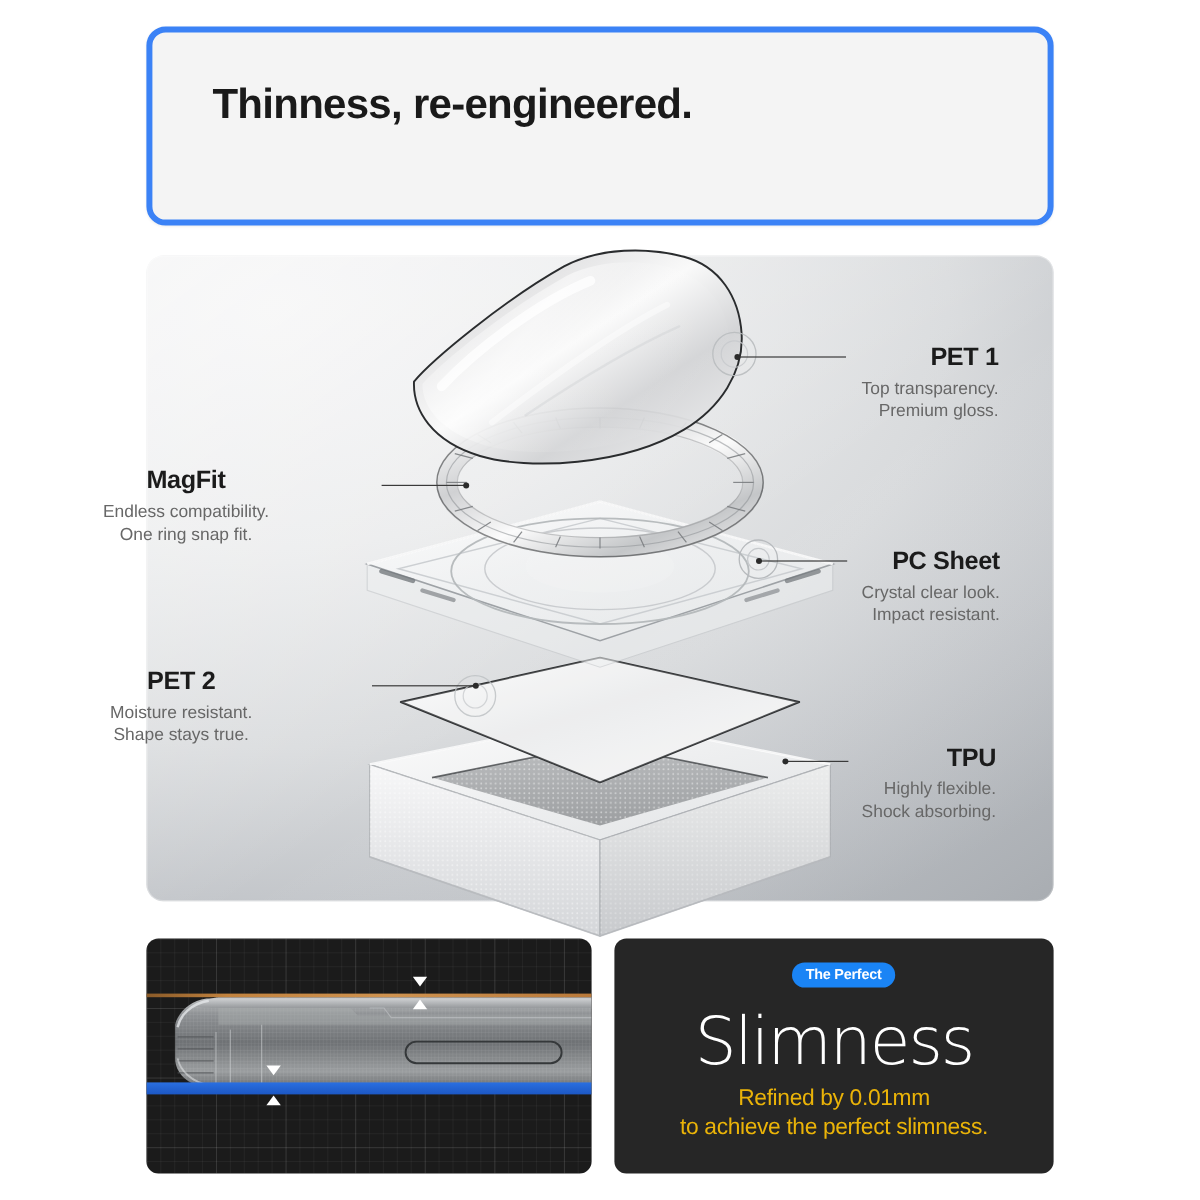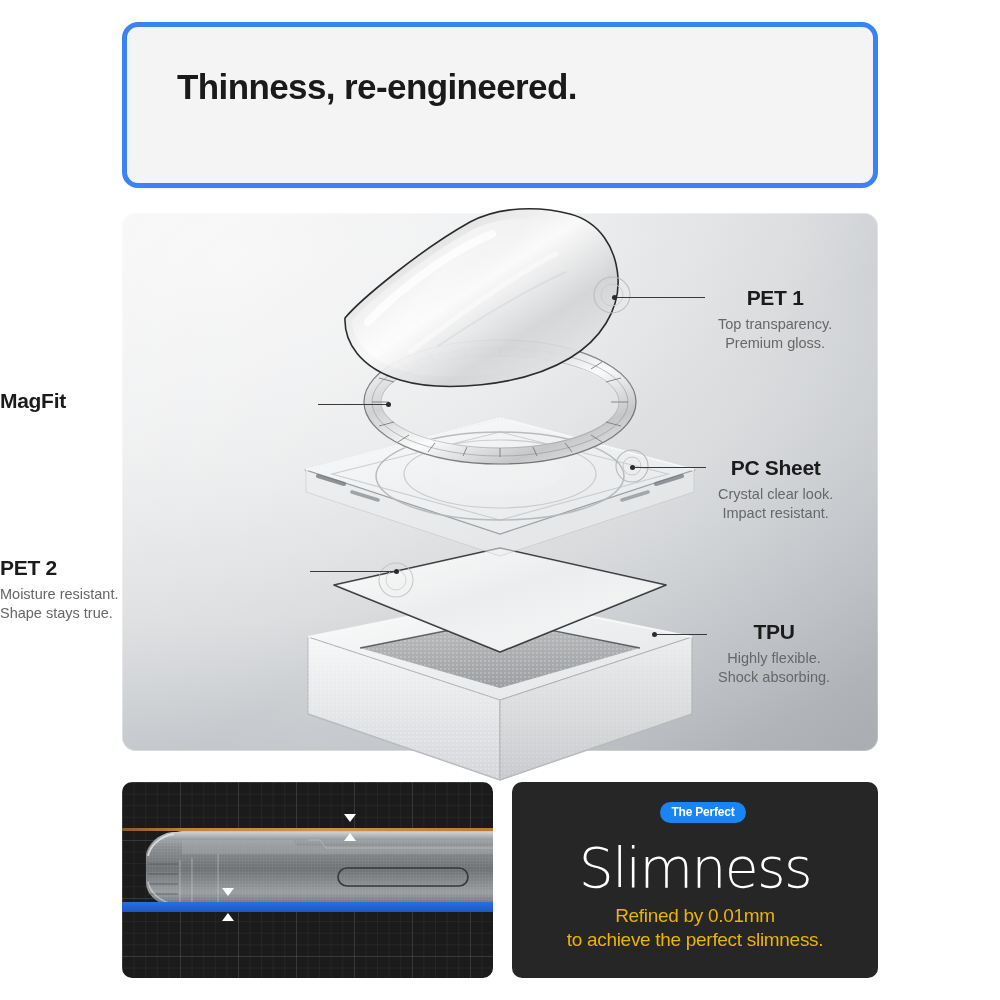"PET 1" .lbl.right { text-align: center -> right }
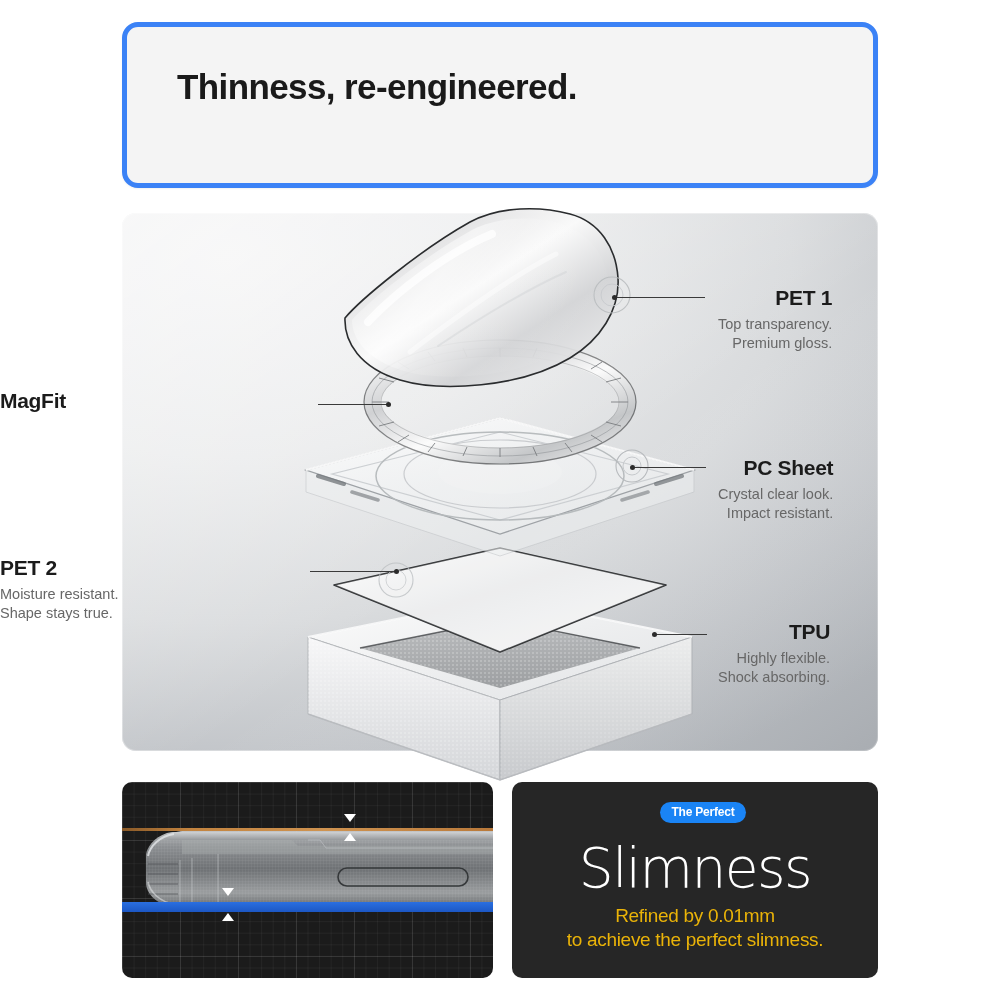"MagFit" .lbl.left { text-align: left -> center }
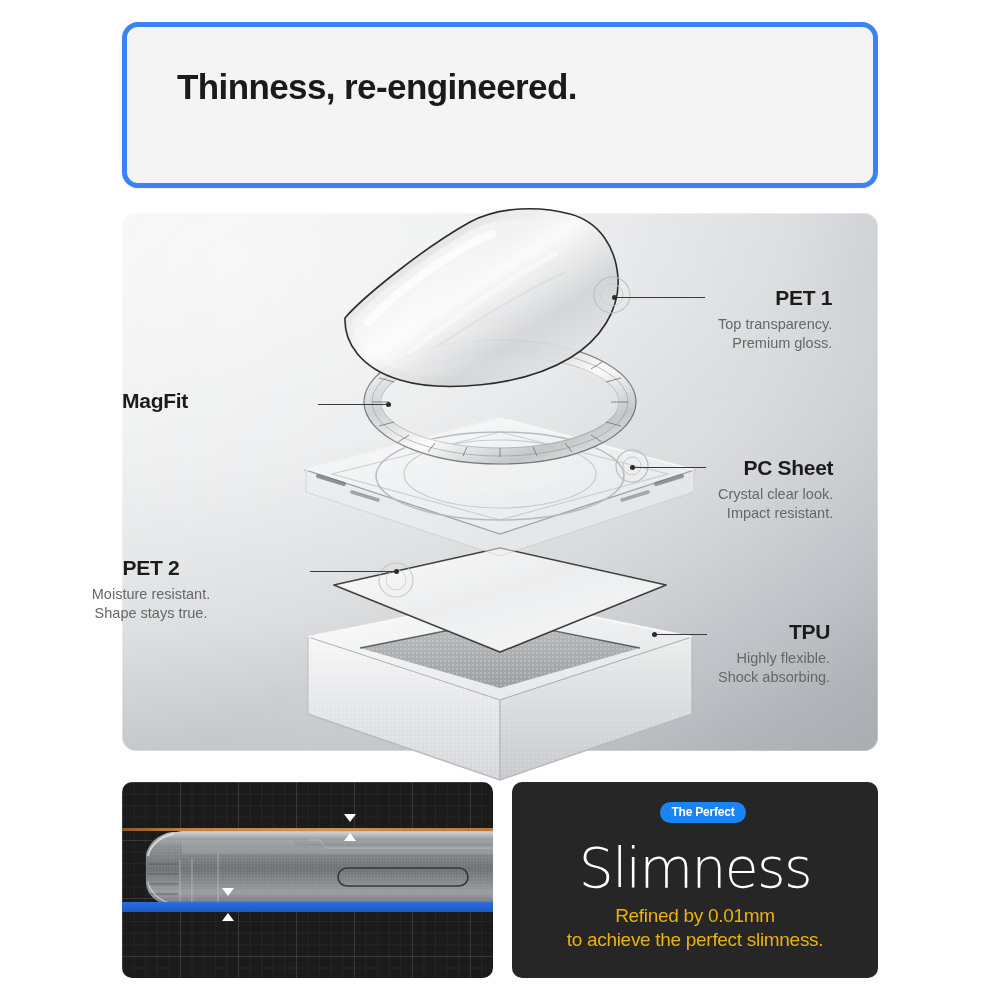"Endless compatibility." div.d { html: none -> <div> <span>Endless compatibility.</span><br> <span>One ring snap fit.</span> </div> }
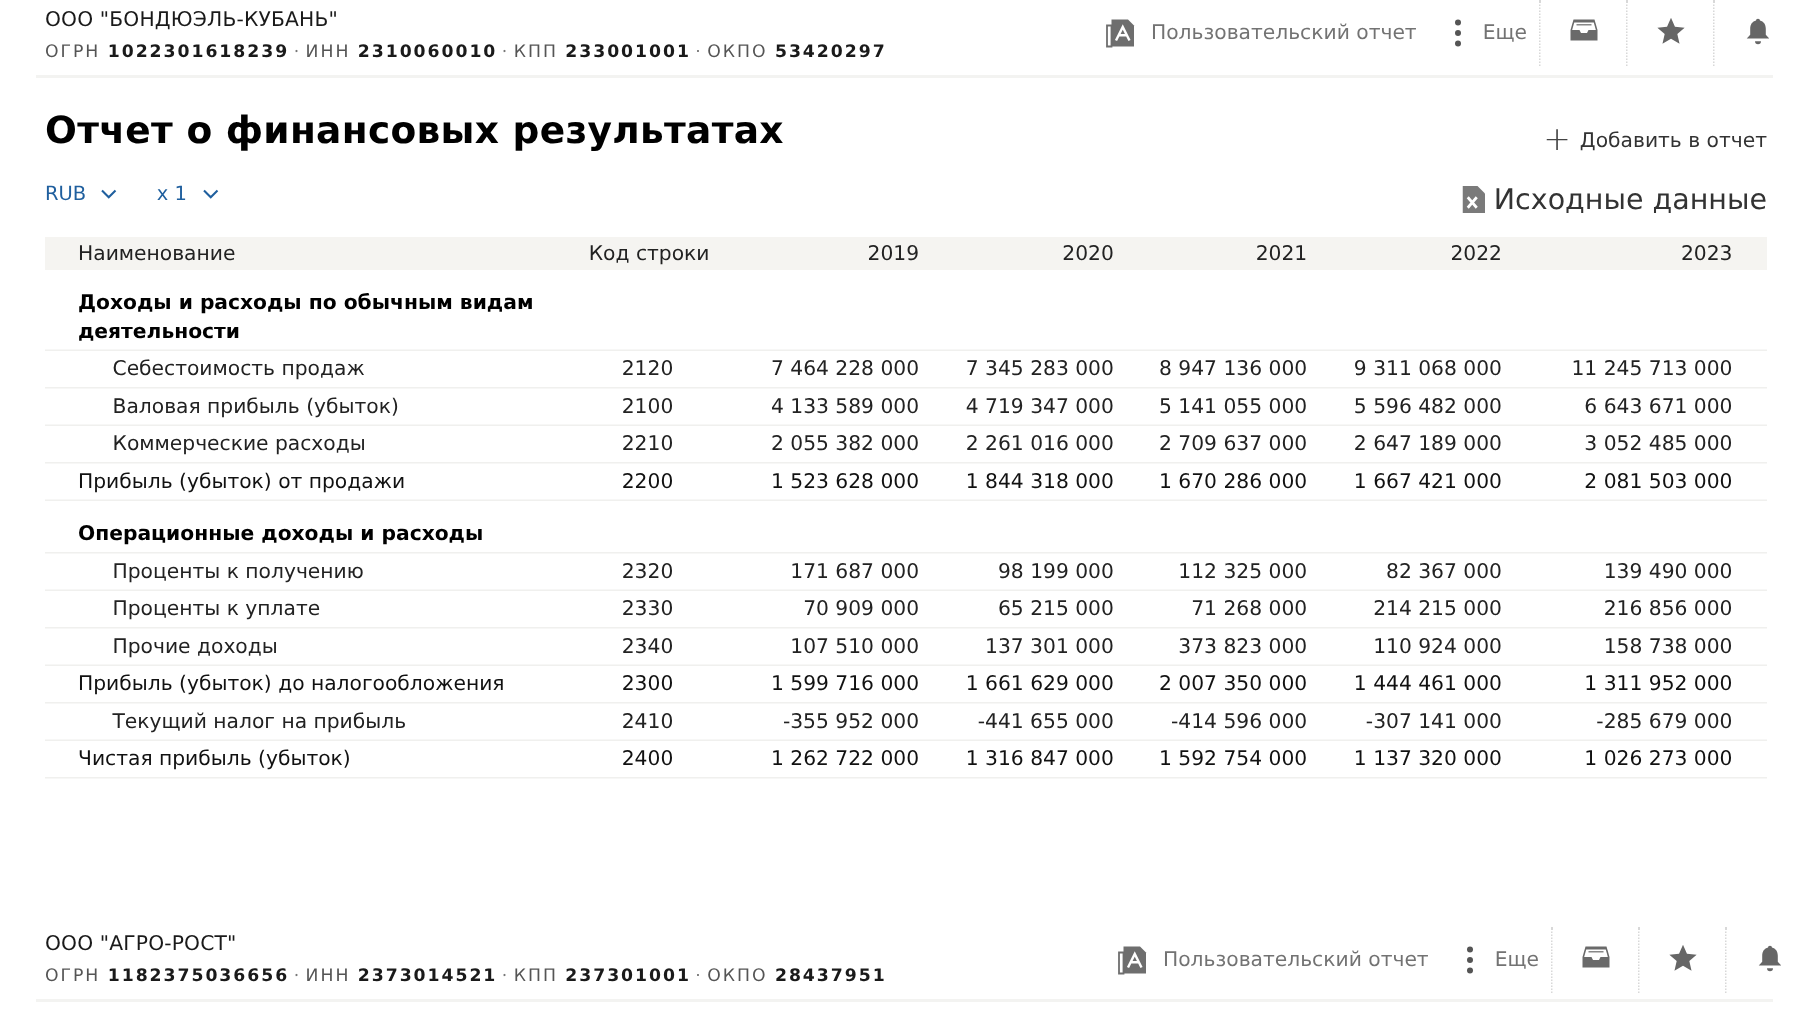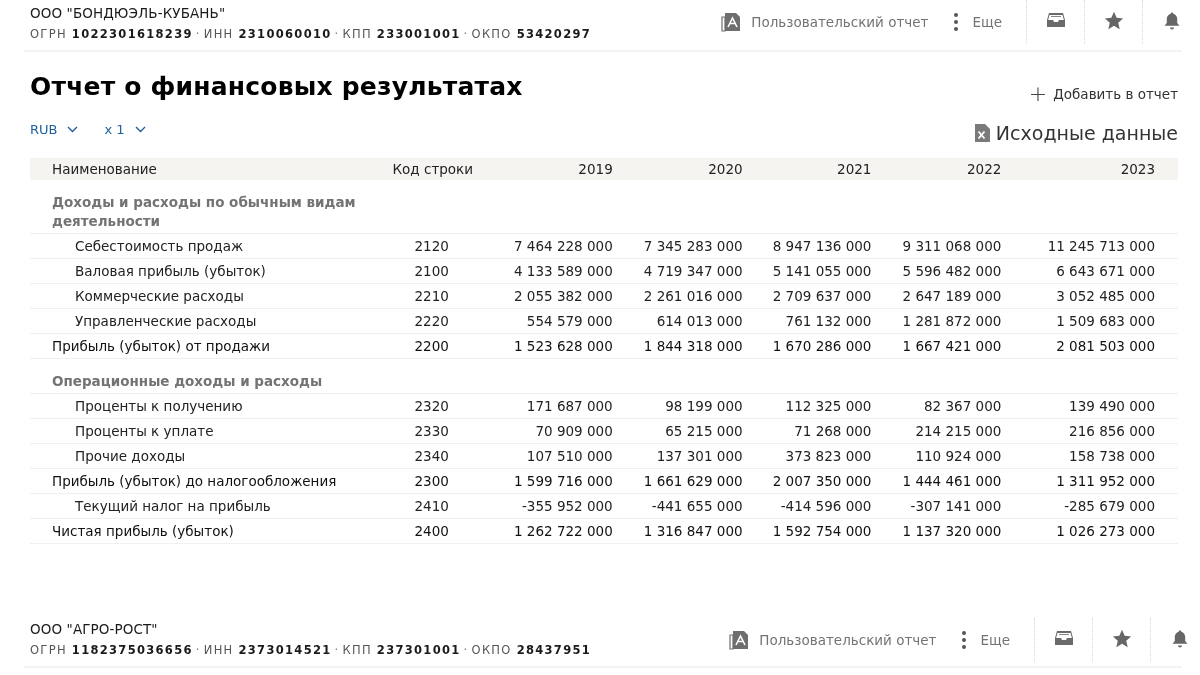"Еще" .action-more { margin-right: 24px -> 8px }
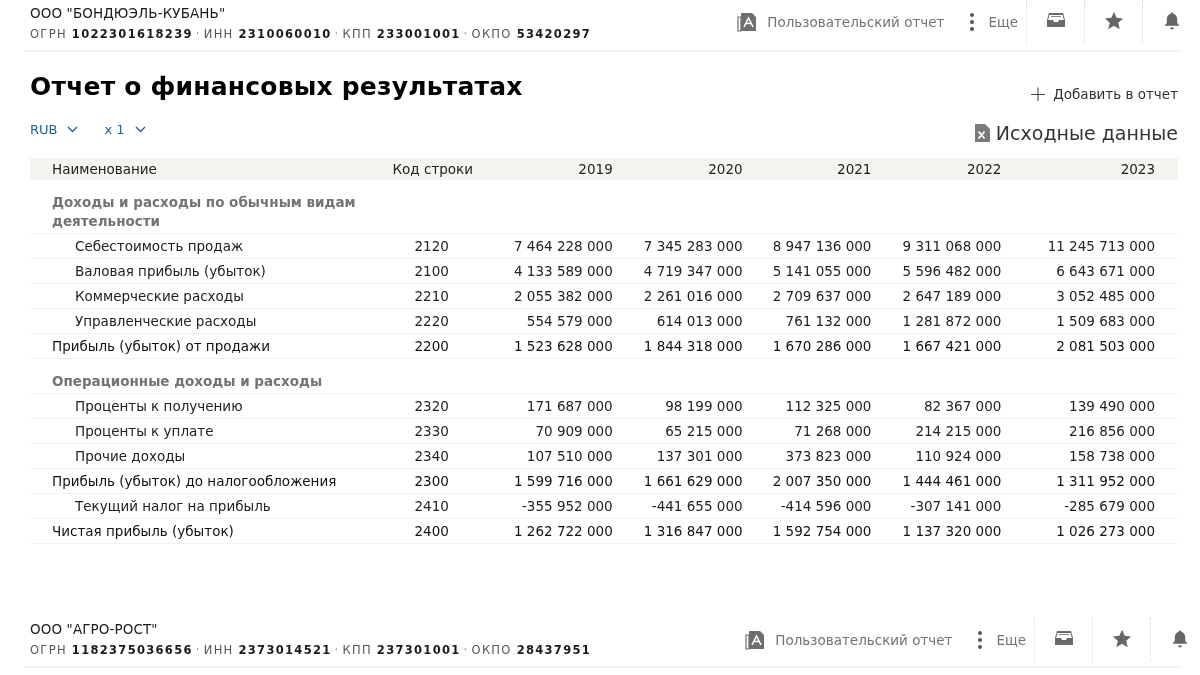"Доходы и расходы по обычным" .fin-table tr.section td.name { color: #737373 -> #000000 }
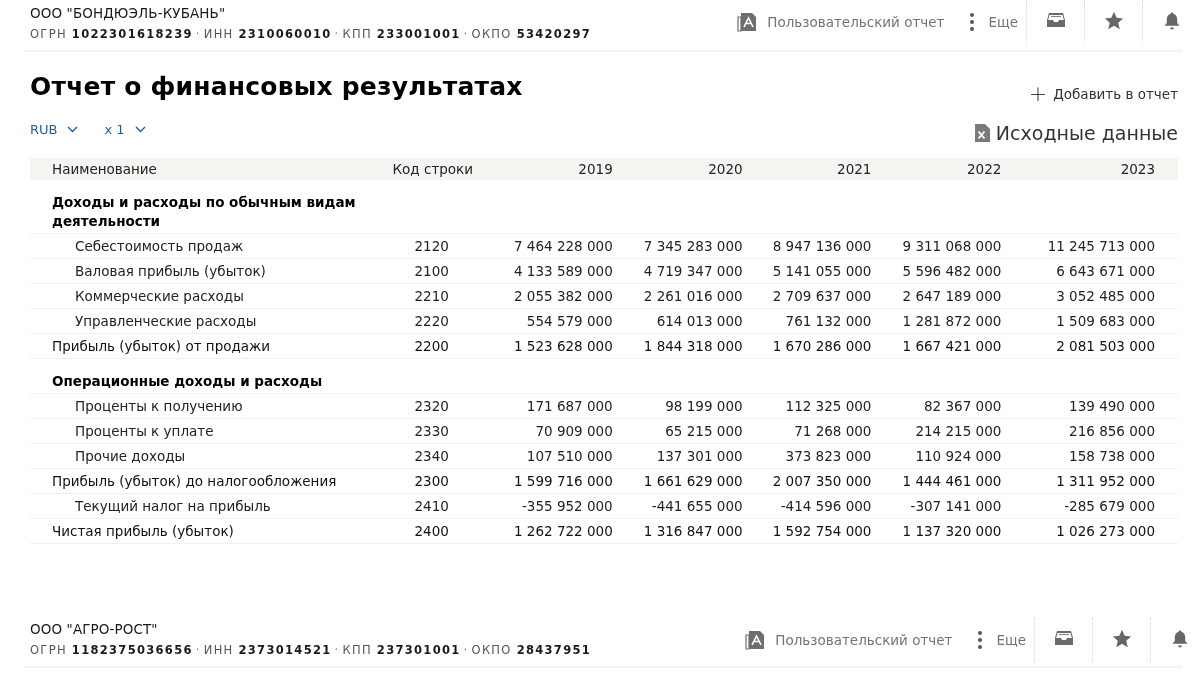"Управленческие расходы" tr { html: <tr> <td>Управленческие расходы</td> <td>2220</td> <td>554 579 000</td> <td>614 013 000</td> <td>761 132 000</td> <td>1 281 872 000</td> <td>1 509 683 000</td> </tr> -> none }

Your task
Write each line exactly as it appears, from the line that holds "и расходы по" through the closing line of the data above, and leave every picture out.

Output for this exercise
"Доходы и расходы по обычным" .fin-table tr.section td.name { color: #737373 -> #000000 }
"Управленческие расходы" tr { html: <tr> <td>Управленческие расходы</td> <td>2220</td> <td>554 579 000</td> <td>614 013 000</td> <td>761 132 000</td> <td>1 281 872 000</td> <td>1 509 683 000</td> </tr> -> none }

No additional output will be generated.